── ENTRIES SHOWN
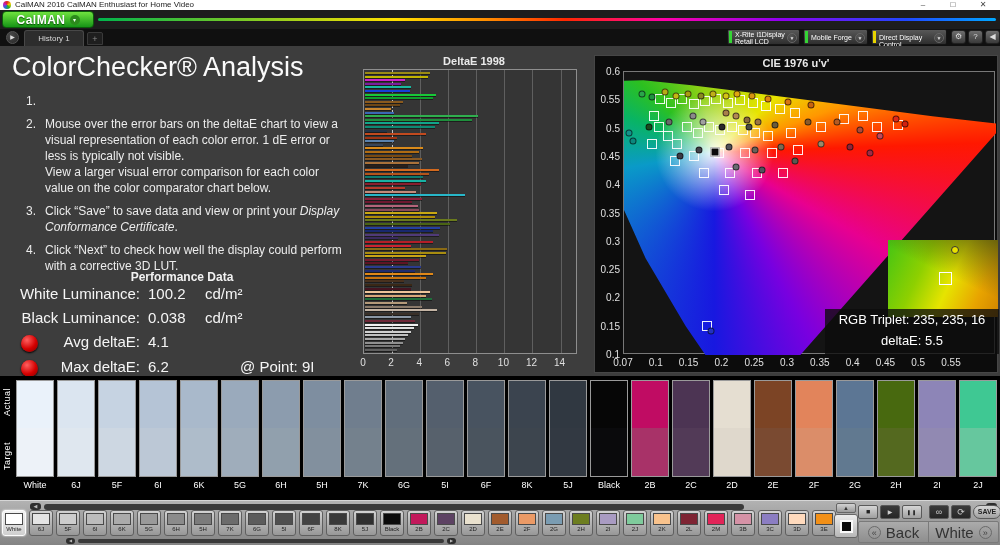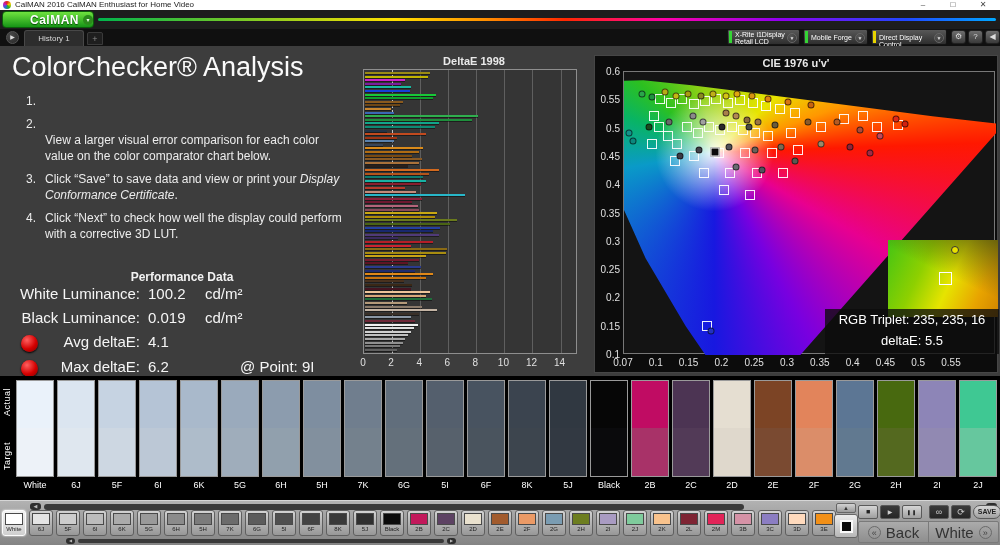--- a/index.html
+++ b/index.html
@@ -11,21 +11,21 @@
   #titlebar .appicon { position:absolute; left:3px; top:1px; width:8px; height:8px; border-radius:50%;
       background:conic-gradient(#e02020,#f0d000,#20b020,#2070e0,#c020c0,#e02020); }
   #titlebar .title { position:absolute; left:15px; top:0px; font-size:8px; color:#222; line-height:10px; white-space:nowrap; }
   #titlebar .winctl { position:absolute; top:0; font-size:8px; color:#444; line-height:10px; width:14px; text-align:center; }
   #ctl-min { right:70px; } #ctl-max { right:40px; } #ctl-close { right:10px; }
 
   
   #appbar { position:absolute; left:0; top:10px; width:1000px; height:19px; background:#1d1d1d; }
   #logo { position:absolute; left:2px; top:1px; width:92px; height:17px; border-radius:4px;
       background:linear-gradient(#6fe23f,#169416); border:1px solid #0b5c0b;
-      display:flex; align-items:center; justify-content:flex-end; gap:4px; }
+      display:flex; align-items:center; justify-content:center; gap:4px; }
   #logo .logo-text { font-size:12px; font-weight:bold; color:#fff; letter-spacing:.5px; text-shadow:0 1px 1px #054d05; }
   #logo .logo-caret { width:10px; height:10px; border-radius:50%; background:#2c8a1c; color:#eaffea; font-size:6px;
       line-height:10px; text-align:center; }
   #rainbow { position:absolute; left:98px; right:4px; top:8px; height:3px; border-radius:2px;
       background:linear-gradient(90deg,#00b44c 0%,#88cc22 18%,#ffe000 33%,#ff9000 43%,#ff2800 52%,#ff00a8 63%,#9000f0 76%,#2048ff 90%,#00a8ff 100%); }
 
   
   #tabbar { position:absolute; left:0; top:29px; width:1000px; height:17px; background:#101010; }
   #tab-scroll { position:absolute; left:6px; top:2px; width:13px; height:13px; border-radius:50%;
       background:radial-gradient(circle at 35% 30%, #4a4a4a, #262626); border:1px solid #555;
@@ -187,41 +187,41 @@
 </div>
 
 <div id="main">
   <div id="page-title">ColorChecker® Analysis</div>
   <div id="steps">
       <div class="step">
         <span class="num">1.</span>
       </div>
       <div class="step">
         <span class="num">2.</span>
-        <span class="body"><br><span>View a larger visual error comparison for each color value on the color comparator chart below.</span></span>
+        <span class="body"><span>Mouse over the error bars on the deltaE chart to view a visual representation of each color error. 1 dE error or less is typically not visible.</span><br><span>View a larger visual error comparison for each color value on the color comparator chart below.</span></span>
       </div>
       <div class="step">
         <span class="num">3.</span>
         <span class="body"><span>Click “Save” to save data and view or print your </span><i class="it">Display Conformance Certificate</i><span>.</span></span>
       </div>
       <div class="step">
         <span class="num">4.</span>
         <span class="body"><span>Click “Next” to check how well the display could perform with a corrective 3D LUT.</span></span>
       </div>
     </div>
   <div id="perf-header">Performance Data</div>
   <div id="perf-rows">
       <div class="perf-row" style="top: 239px;">
         <span class="plabel">White Luminance:</span>
         <span class="pvalue">100.2</span>
         <span class="punit">cd/m²</span>
       </div>
       <div class="perf-row" style="top: 263px;">
         <span class="plabel">Black Luminance:</span>
-        <span class="pvalue">0.019</span>
+        <span class="pvalue">0.038</span>
         <span class="punit">cd/m²</span>
       </div>
       <div class="perf-row" style="top: 287px;">
         <span class="led" style="background: radial-gradient(circle at 35% 30%, rgb(255, 96, 96), rgb(212, 0, 0) 55%, rgb(122, 0, 0));"></span>
         <span class="plabel">Avg deltaE:</span>
         <span class="pvalue">4.1</span>
       </div>
       <div class="perf-row" style="top: 312px;">
         <span class="led" style="background: radial-gradient(circle at 35% 30%, rgb(255, 96, 96), rgb(212, 0, 0) 55%, rgb(122, 0, 0));"></span>
         <span class="plabel">Max deltaE:</span>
────
▶ [ACTIVITY] Return the records exactly as they stand, and drop every picture.

▶ [ANSWER FOR THE TASK]
--- a/index.html
+++ b/index.html
@@ -11,21 +11,21 @@
   #titlebar .appicon { position:absolute; left:3px; top:1px; width:8px; height:8px; border-radius:50%;
       background:conic-gradient(#e02020,#f0d000,#20b020,#2070e0,#c020c0,#e02020); }
   #titlebar .title { position:absolute; left:15px; top:0px; font-size:8px; color:#222; line-height:10px; white-space:nowrap; }
   #titlebar .winctl { position:absolute; top:0; font-size:8px; color:#444; line-height:10px; width:14px; text-align:center; }
   #ctl-min { right:70px; } #ctl-max { right:40px; } #ctl-close { right:10px; }
 
   
   #appbar { position:absolute; left:0; top:10px; width:1000px; height:19px; background:#1d1d1d; }
   #logo { position:absolute; left:2px; top:1px; width:92px; height:17px; border-radius:4px;
       background:linear-gradient(#6fe23f,#169416); border:1px solid #0b5c0b;
-      display:flex; align-items:center; justify-content:flex-end; gap:4px; }
+      display:flex; align-items:center; justify-content:center; gap:4px; }
   #logo .logo-text { font-size:12px; font-weight:bold; color:#fff; letter-spacing:.5px; text-shadow:0 1px 1px #054d05; }
   #logo .logo-caret { width:10px; height:10px; border-radius:50%; background:#2c8a1c; color:#eaffea; font-size:6px;
       line-height:10px; text-align:center; }
   #rainbow { position:absolute; left:98px; right:4px; top:8px; height:3px; border-radius:2px;
       background:linear-gradient(90deg,#00b44c 0%,#88cc22 18%,#ffe000 33%,#ff9000 43%,#ff2800 52%,#ff00a8 63%,#9000f0 76%,#2048ff 90%,#00a8ff 100%); }
 
   
   #tabbar { position:absolute; left:0; top:29px; width:1000px; height:17px; background:#101010; }
   #tab-scroll { position:absolute; left:6px; top:2px; width:13px; height:13px; border-radius:50%;
       background:radial-gradient(circle at 35% 30%, #4a4a4a, #262626); border:1px solid #555;
@@ -187,41 +187,41 @@
 </div>
 
 <div id="main">
   <div id="page-title">ColorChecker® Analysis</div>
   <div id="steps">
       <div class="step">
         <span class="num">1.</span>
       </div>
       <div class="step">
         <span class="num">2.</span>
-        <span class="body"><br><span>View a larger visual error comparison for each color value on the color comparator chart below.</span></span>
+        <span class="body"><span>Mouse over the error bars on the deltaE chart to view a visual representation of each color error. 1 dE error or less is typically not visible.</span><br><span>View a larger visual error comparison for each color value on the color comparator chart below.</span></span>
       </div>
       <div class="step">
         <span class="num">3.</span>
         <span class="body"><span>Click “Save” to save data and view or print your </span><i class="it">Display Conformance Certificate</i><span>.</span></span>
       </div>
       <div class="step">
         <span class="num">4.</span>
         <span class="body"><span>Click “Next” to check how well the display could perform with a corrective 3D LUT.</span></span>
       </div>
     </div>
   <div id="perf-header">Performance Data</div>
   <div id="perf-rows">
       <div class="perf-row" style="top: 239px;">
         <span class="plabel">White Luminance:</span>
         <span class="pvalue">100.2</span>
         <span class="punit">cd/m²</span>
       </div>
       <div class="perf-row" style="top: 263px;">
         <span class="plabel">Black Luminance:</span>
-        <span class="pvalue">0.019</span>
+        <span class="pvalue">0.038</span>
         <span class="punit">cd/m²</span>
       </div>
       <div class="perf-row" style="top: 287px;">
         <span class="led" style="background: radial-gradient(circle at 35% 30%, rgb(255, 96, 96), rgb(212, 0, 0) 55%, rgb(122, 0, 0));"></span>
         <span class="plabel">Avg deltaE:</span>
         <span class="pvalue">4.1</span>
       </div>
       <div class="perf-row" style="top: 312px;">
         <span class="led" style="background: radial-gradient(circle at 35% 30%, rgb(255, 96, 96), rgb(212, 0, 0) 55%, rgb(122, 0, 0));"></span>
         <span class="plabel">Max deltaE:</span>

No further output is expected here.